# [Data in this exercise]

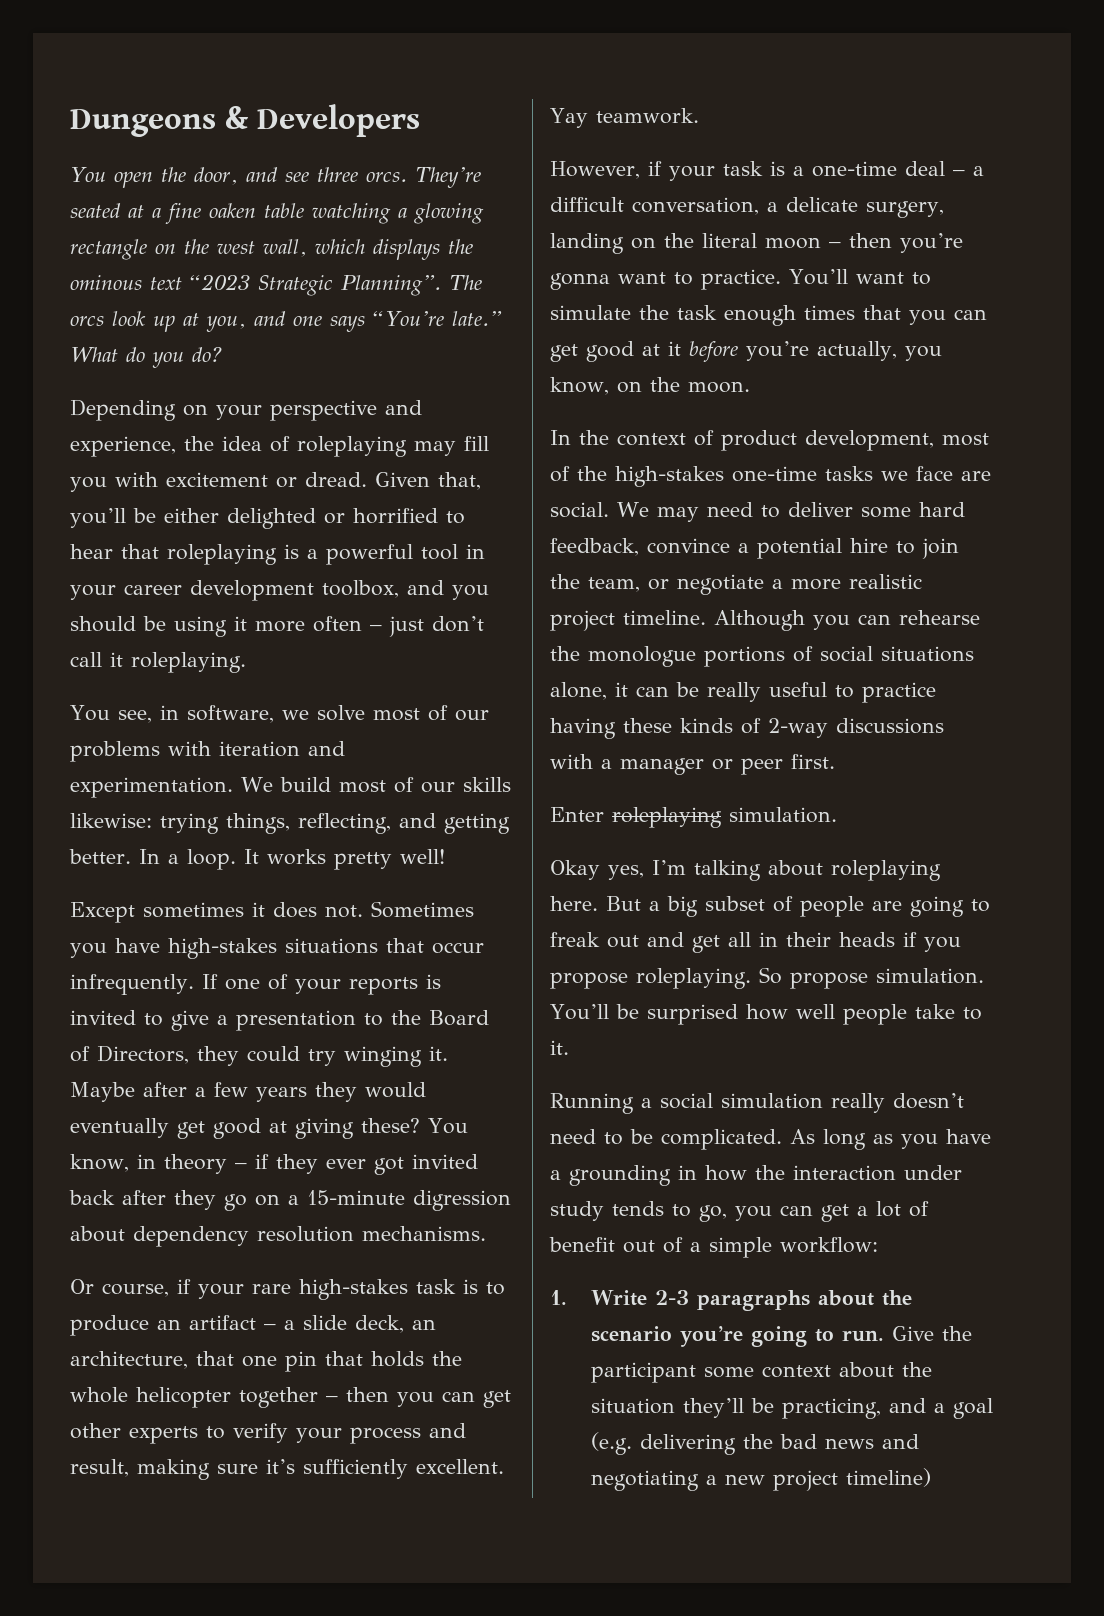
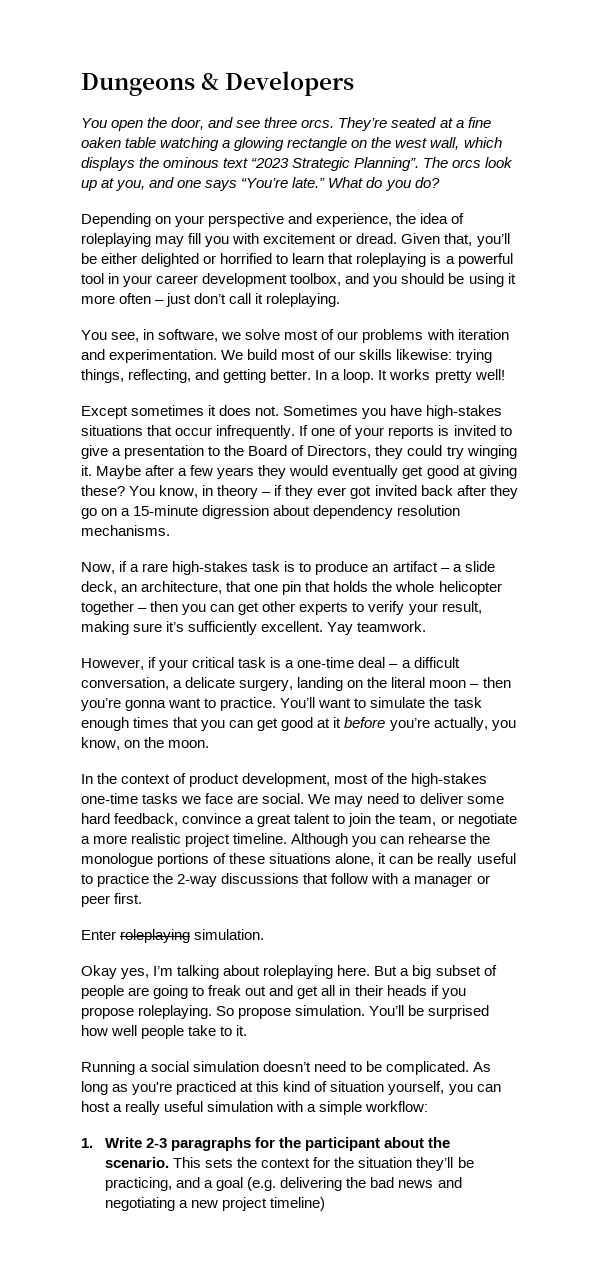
[70,544,113,559] hear -> [292,253,325,264] learn
[70,1279,244,1299] Or course, if your -> [81,561,140,574] Now, if a
[350,1423,466,1444] process and -> (438, 609) none
(715, 173) none -> [192,657,235,668] critical
[757,538,888,559] potential hire -> [257,813,331,827] great talent
[820,646,873,662] social -> [229,853,266,864] these
[550,718,944,739] having these kinds of 2-way discussions -> [153,873,369,887] the 2-way discussions that follow
[831,1093,885,1113] really -> (260, 1066) none
[901,1129,991,1149] [550,1165,962,1186] [550,1201,929,1222] [549,1237,683,1253] you have a grounding in how the interaction under study tends to go, you can get a lot of benefit out of -> [132,1081,501,1095] [81,1101,304,1115] you're practiced at this kind of situation yourself, you can host a really useful simulation with
[817,1290,912,1306] [590,1326,972,1347] [590,1362,894,1383] about the scenario you’re going to run. Give the participant some context about -> [255,1137,451,1151] [105,1157,331,1168] for the participant about the scenario. This sets the context for

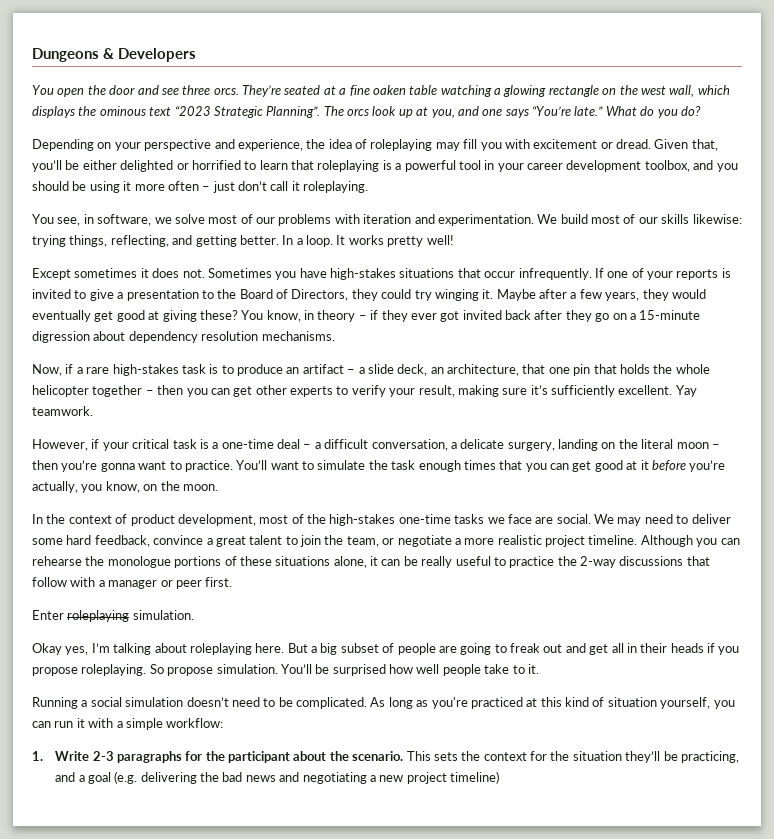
[171,117,205,130] door, -> [109,85,136,95] door
[217,467,255,479] years -> [605,292,640,301] years,
[81,1101,274,1115] host a really useful simulation -> [54,718,85,728] run it

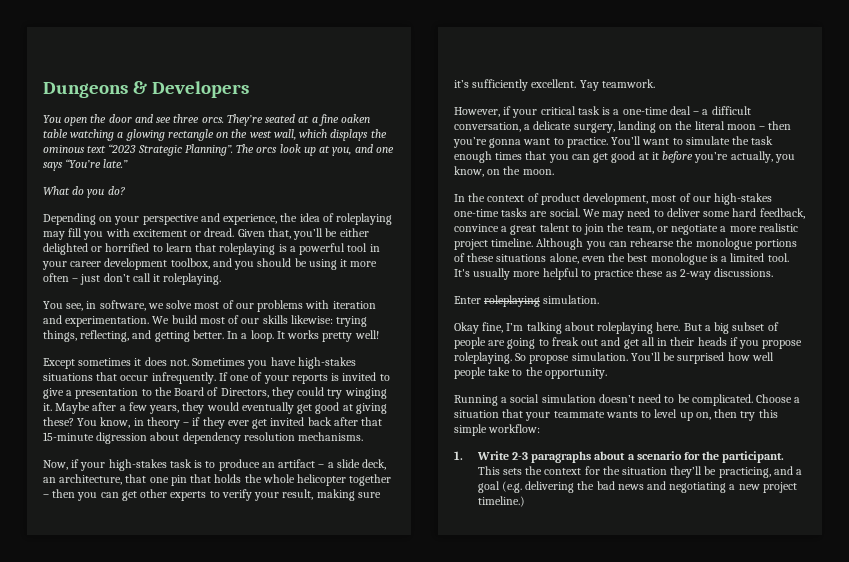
(604, 111) none -> (129, 163) //
[440,311,460,322] got -> [252,419,268,429] get
[565,310,636,322] they go on a -> [361,417,383,426] that
[76,367,110,374] a rare -> [80,462,106,471] your
[307,514,326,524] the -> [692,196,711,202] our
[487,514,532,524] we face -> (528, 212) none
[370,556,710,568] [32,577,233,589] it can be really useful to practice the 2-way discussions that follow with a manager or peer first. -> [581,253,789,265] [454,268,774,280] even the best monologue is a limited tool. It's usually more helpful to practice these as 2-way discussions.
[65,646,89,655] yes, -> [482,322,504,333] fine,
[527,664,539,674] it. -> [525,367,607,379] the opportunity.
[370,697,735,709] [32,718,123,728] As long as you're practiced at this kind of situation yourself, you can run it with a -> [756,394,801,403] [454,409,778,421] Choose a situation that your teammate wants to level up on, then try this
[185,751,404,763] for the participant about the scenario. -> [594,451,785,463] about a scenario for the participant.
[450,771,500,784] timeline) -> [477,496,525,507] timeline.)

# [What you have to do]
Whenever a line holds a picture, print that line without the picture. All other data must be output exactly.

# [Answer section]
[70,544,113,559] hear -> [292,253,325,264] learn
[70,1279,244,1299] Or course, if your -> [81,561,140,574] Now, if a
[350,1423,466,1444] process and -> (438, 609) none
(715, 173) none -> [192,657,235,668] critical
[757,538,888,559] potential hire -> [257,813,331,827] great talent
[820,646,873,662] social -> [229,853,266,864] these
[550,718,944,739] having these kinds of 2-way discussions -> [153,873,369,887] the 2-way discussions that follow
[831,1093,885,1113] really -> (260, 1066) none
[901,1129,991,1149] [550,1165,962,1186] [550,1201,929,1222] [549,1237,683,1253] you have a grounding in how the interaction under study tends to go, you can get a lot of benefit out of -> [132,1081,501,1095] [81,1101,304,1115] you're practiced at this kind of situation yourself, you can host a really useful simulation with
[817,1290,912,1306] [590,1326,972,1347] [590,1362,894,1383] about the scenario you’re going to run. Give the participant some context about -> [255,1137,451,1151] [105,1157,331,1168] for the participant about the scenario. This sets the context for

[171,117,205,130] door, -> [109,85,136,95] door
[217,467,255,479] years -> [605,292,640,301] years,
[81,1101,274,1115] host a really useful simulation -> [54,718,85,728] run it

(604, 111) none -> (129, 163) //
[440,311,460,322] got -> [252,419,268,429] get
[565,310,636,322] they go on a -> [361,417,383,426] that
[76,367,110,374] a rare -> [80,462,106,471] your
[307,514,326,524] the -> [692,196,711,202] our
[487,514,532,524] we face -> (528, 212) none
[370,556,710,568] [32,577,233,589] it can be really useful to practice the 2-way discussions that follow with a manager or peer first. -> [581,253,789,265] [454,268,774,280] even the best monologue is a limited tool. It's usually more helpful to practice these as 2-way discussions.
[65,646,89,655] yes, -> [482,322,504,333] fine,
[527,664,539,674] it. -> [525,367,607,379] the opportunity.
[370,697,735,709] [32,718,123,728] As long as you're practiced at this kind of situation yourself, you can run it with a -> [756,394,801,403] [454,409,778,421] Choose a situation that your teammate wants to level up on, then try this
[185,751,404,763] for the participant about the scenario. -> [594,451,785,463] about a scenario for the participant.
[450,771,500,784] timeline) -> [477,496,525,507] timeline.)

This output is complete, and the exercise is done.